Kapal siluman ditempatkan dalam keadaan siaga aktif pada Pangkalan Angkatan Laut Munchon, yang juga dikenal sebagai Galangan Kapal 3 Oktober, agak ke utara dari pelabuhan timur Wonsan, tempat produksi awal prototip SES, kata NKNews.org.
“Prototip yang lebih baru menunjukkan peningkatan progresif dalam berbagai fitur siluman termutakhir, jumlah rudal anti-kapal yang lebih besar [mungkin hingga empat kali lipat], dan senjata lain yang lebih berat yang dilengkapi dengan tutup bersudut untuk siluman ekstra,” katanya.
Ralph Winnie, wakil presiden Eurasian Business Coalition di Washington, D.C., mengatakan kepada Asia Pacific Defense Forum [APDF] bahwa Korea Utara yang terus memprioritaskan sistem senjata termutakhir dan ambisius, memiliki arti bahwa Pyongyang akan terus merupakan faktor destabilisasi yang signifikan di Asia Timur Laut.
“Ancaman langsung adalah Korea Selatan, tetapi Jepang dan bahkan Tiongkok harus juga melihat perkembangan ini dengan keprihatinan," kata Winnie. "Ketiga negara ini memiliki ekonomi maju dan mereka semua membutuhkan kondisi keamanan yang stabil dan dapat diprediksi di wilayah mereka untuk melanjutkannya.

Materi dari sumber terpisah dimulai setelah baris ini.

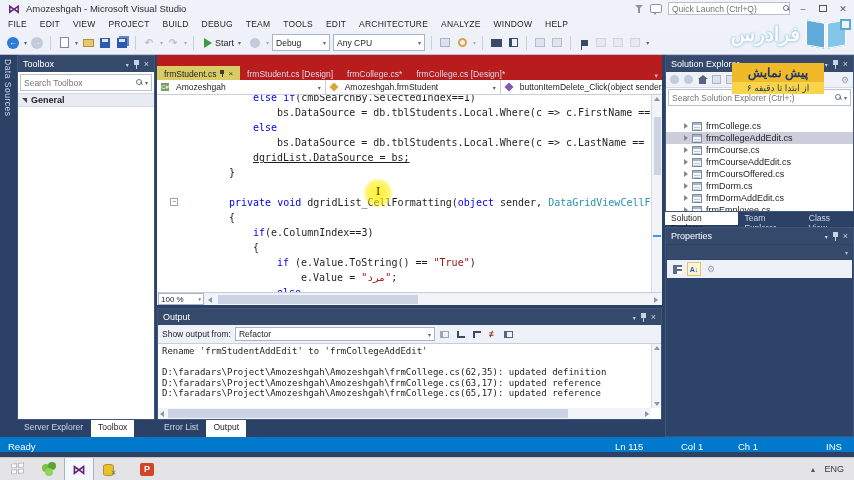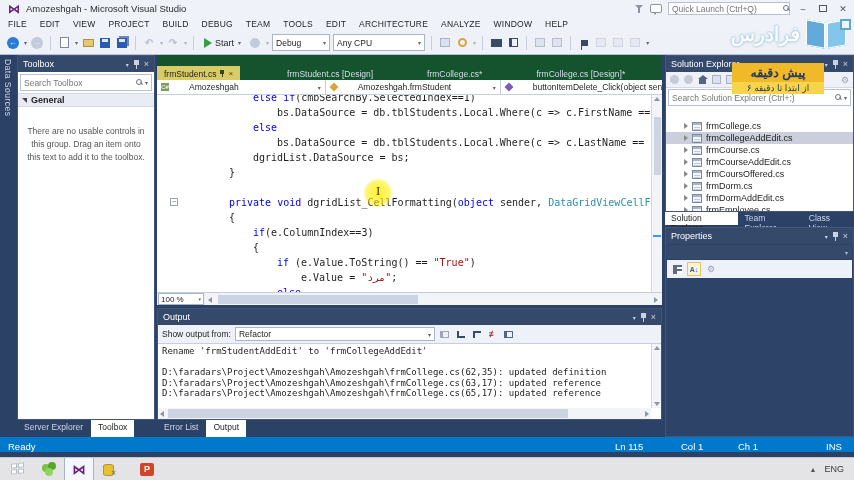"frmStudent.cs" .doctabs { background: #14532d -> #b91c1c; gap: 40px -> none }
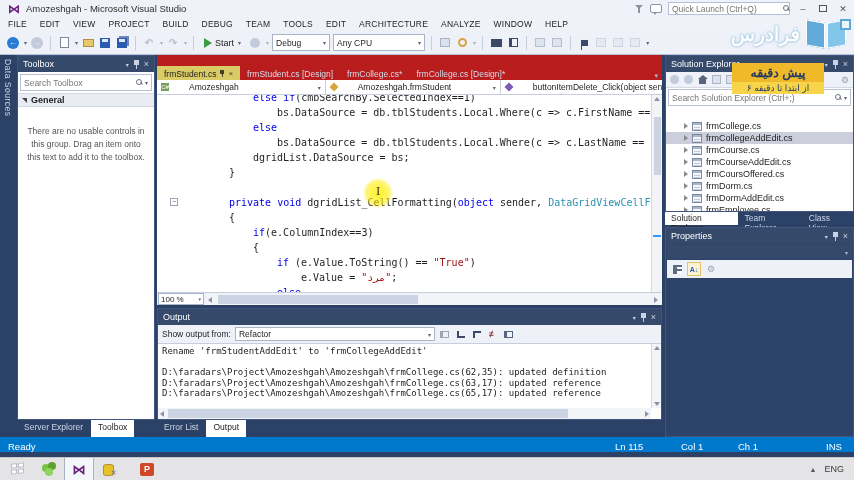"پیش دقیقه" div.pb-top { text: دقیقه -> نمایش }
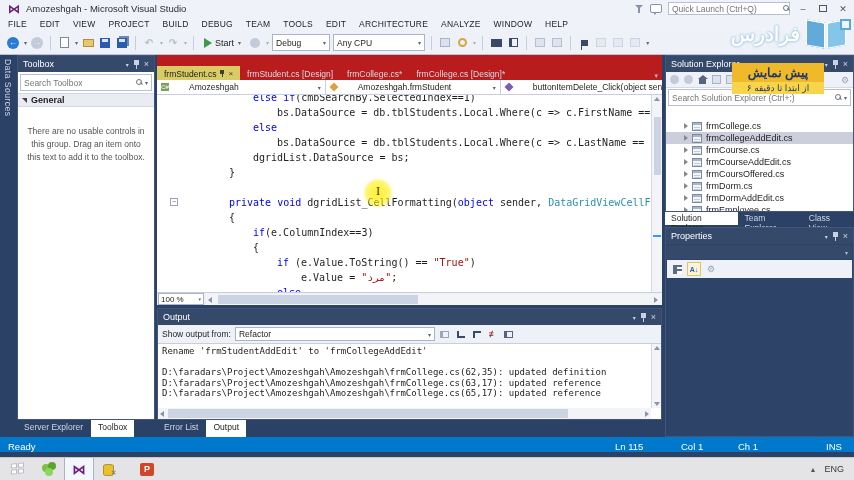"Amozeshgah" .navcombo { gap: 20px -> 7px }
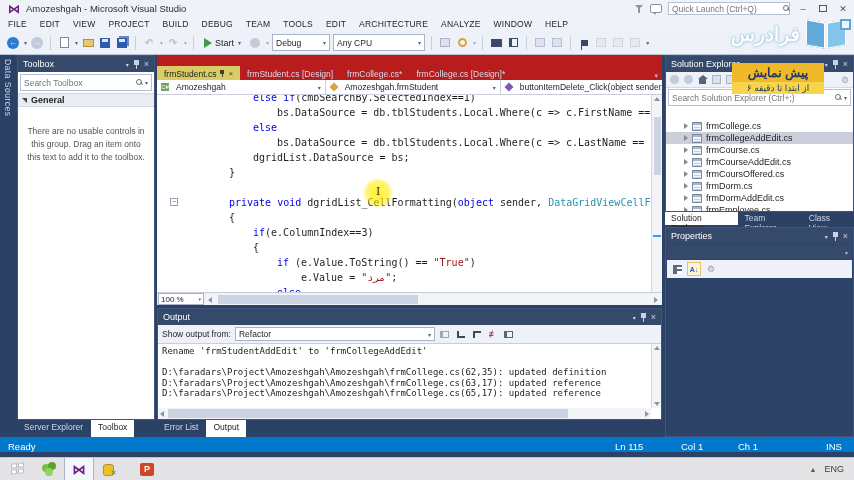"There are no usable controls" div.tb-empty { html: <div>There are no usable controls in this group. Drag an item onto this text to add it to the toolbox.</div> -> none }
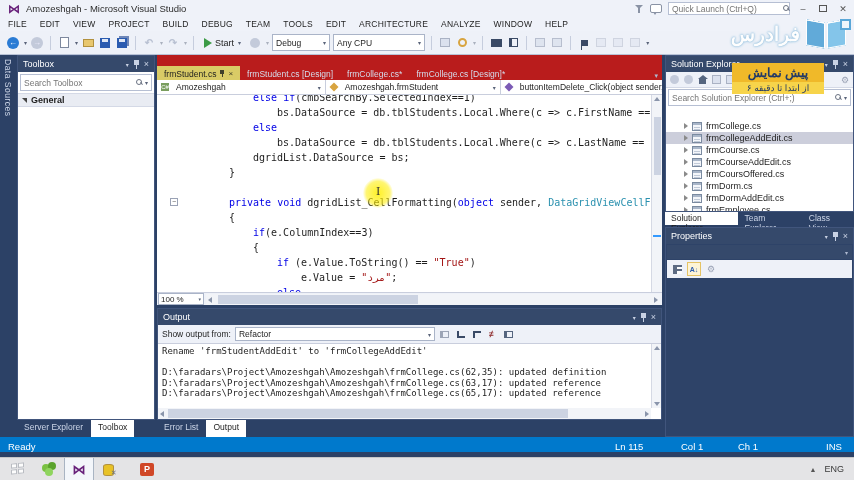"dgridList.DataSource = bs;" div.code-line { text-decoration: none -> underline }
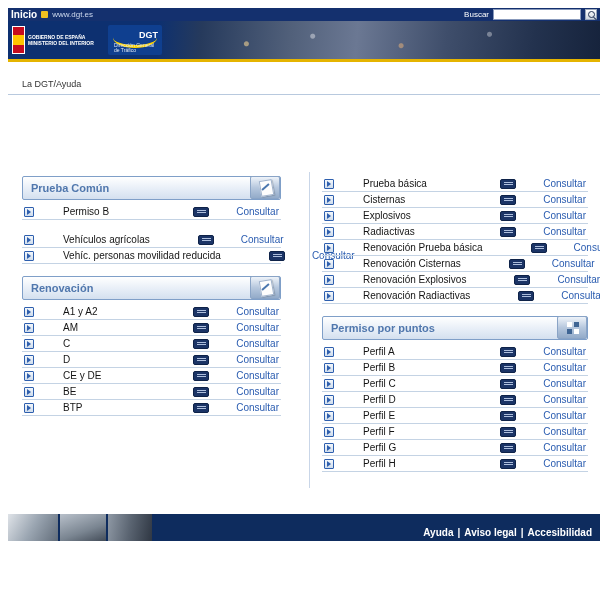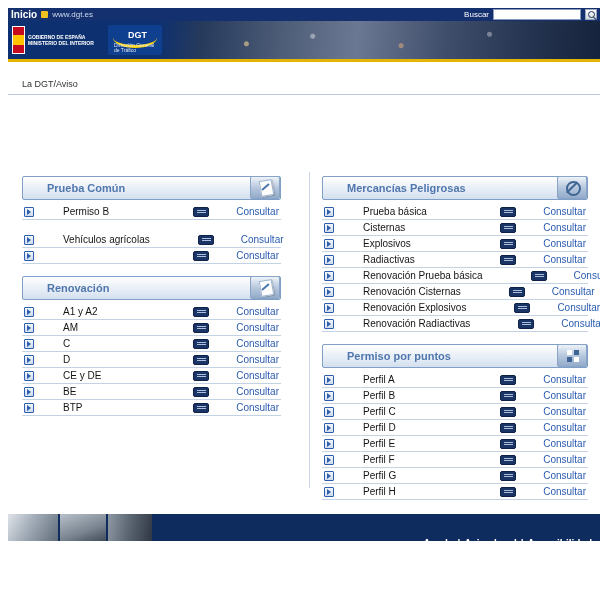"DGT" .dgt-text { left: 8px -> 19px }
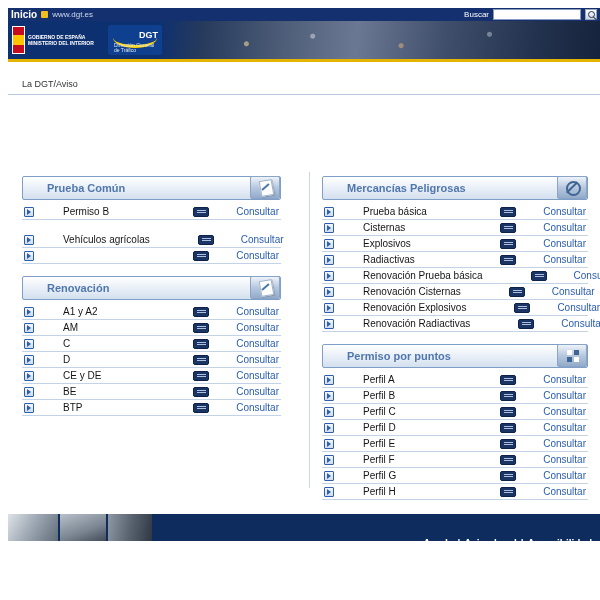"La DGT/Aviso" div.breadcrumb { text: DGT/Aviso -> DGT/Ayuda }
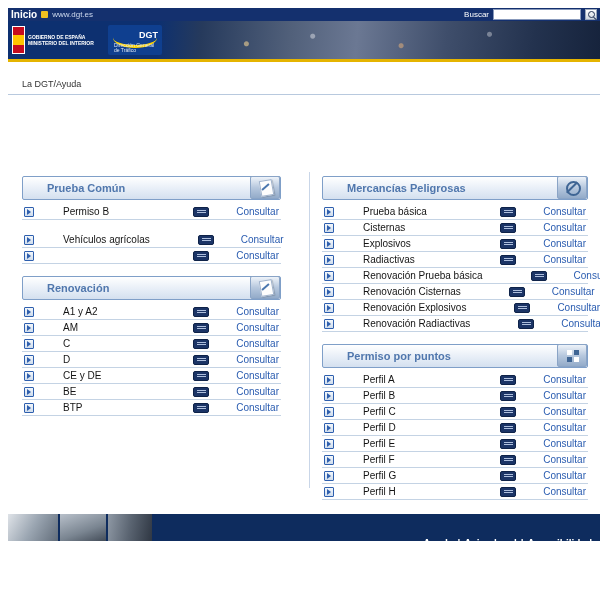"Prueba Común" .panel-title { padding-left: 24px -> 8px }
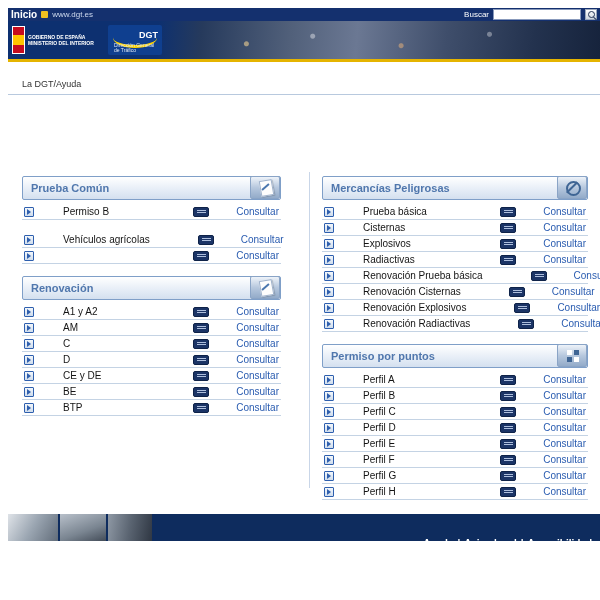"Mercancías Peligrosas" div.panel-head { html: <div><span>Mercancías Peligrosas</span><span></span></div> -> none }
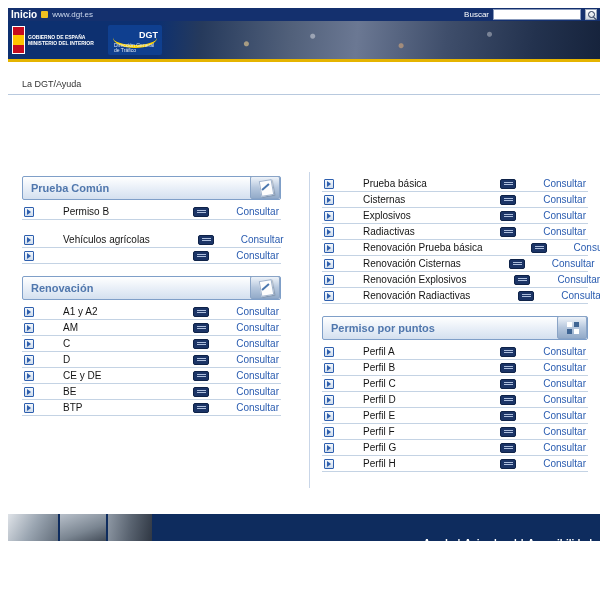"Vehíc. personas movilidad reducida" span.row-label { html: none -> <span>Vehíc. personas movilidad reducida</span> }
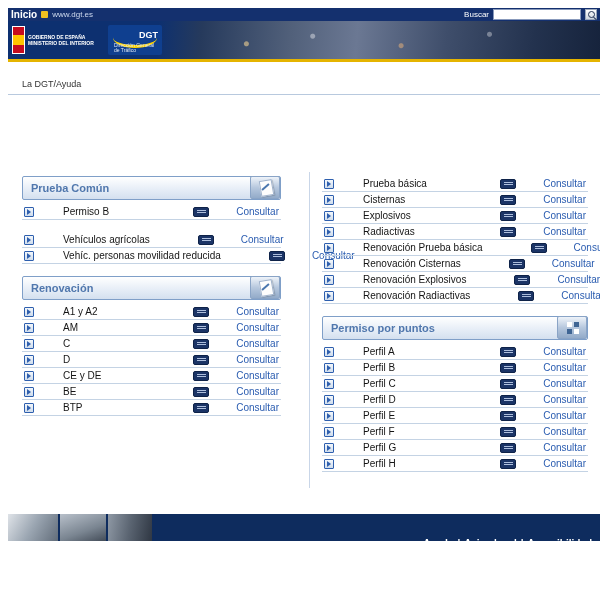"Ayuda" .f-links { top: 16px -> 5px }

Hal ini khususnya menyangkut Tiongkok.”
“Korea Utara yang terus berinvestasi besar-besaran dalam sistem senjata baru yang ambisius di laut dan di darat, adalah salah satu negara yang akan tetap tak terduga dan berpotensi kuat sebagai faktor destabilisasi. Ini merupakan masalah serius yang memprihatinkan bagi Beijing serta Tokyo dan Seoul," katanya.